**Exercise description**
All records, minus the pictures: write them out exactly.

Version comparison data
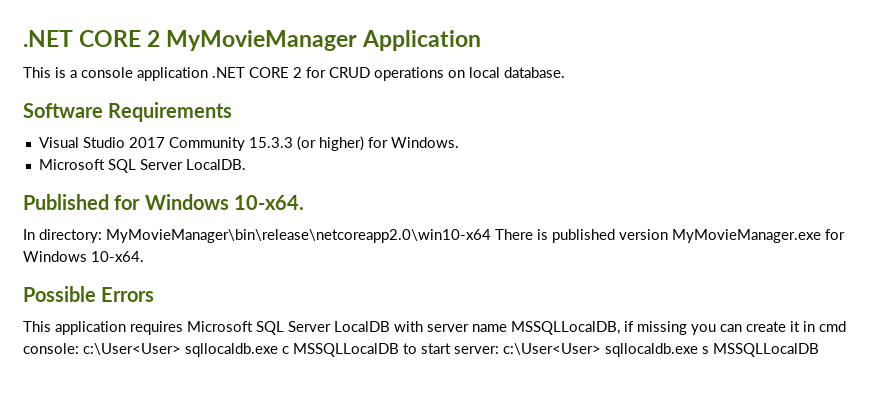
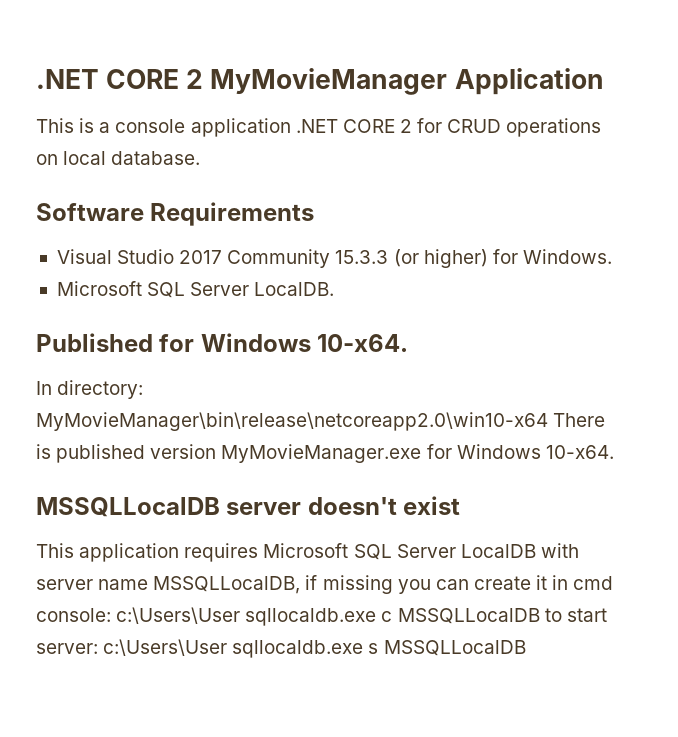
[23,286,155,302] Possible Errors -> [36,496,461,517] MSSQLLocalDB server doesn't exist
[83,343,181,355] c:\User<User> -> [116,607,241,624] c:\Users\User
[503,343,601,355] c:\User<User> -> [103,639,228,656] c:\Users\User

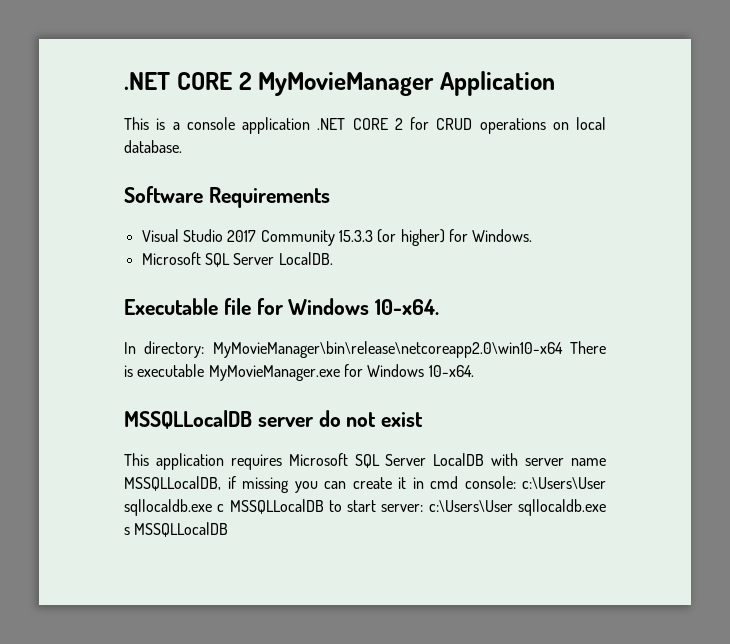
[36,333,153,352] Published -> [124,298,251,315] Executable file
[56,444,217,463] published version -> [137,364,205,377] executable
[307,497,397,515] doesn't -> [318,410,377,427] do not

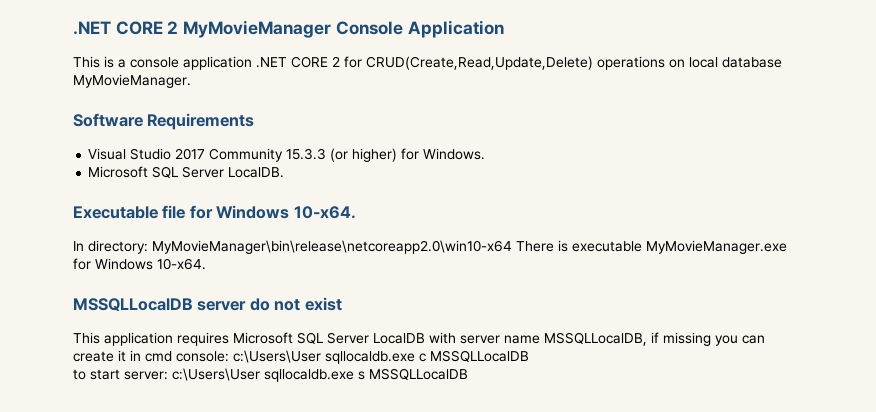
(435, 84) none -> [335,21,403,35] Console
[436,118,473,130] CRUD -> [366,56,593,70] CRUD(Create,Read,Update,Delete)
[124,140,182,153] database. -> [722,57,782,68] [73,74,191,88] database MyMovieManager.
(324, 506) none -> (529, 356) //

**Solution for this problem**
[23,286,155,302] Possible Errors -> [36,496,461,517] MSSQLLocalDB server doesn't exist
[83,343,181,355] c:\User<User> -> [116,607,241,624] c:\Users\User
[503,343,601,355] c:\User<User> -> [103,639,228,656] c:\Users\User

[36,333,153,352] Published -> [124,298,251,315] Executable file
[56,444,217,463] published version -> [137,364,205,377] executable
[307,497,397,515] doesn't -> [318,410,377,427] do not

(435, 84) none -> [335,21,403,35] Console
[436,118,473,130] CRUD -> [366,56,593,70] CRUD(Create,Read,Update,Delete)
[124,140,182,153] database. -> [722,57,782,68] [73,74,191,88] database MyMovieManager.
(324, 506) none -> (529, 356) //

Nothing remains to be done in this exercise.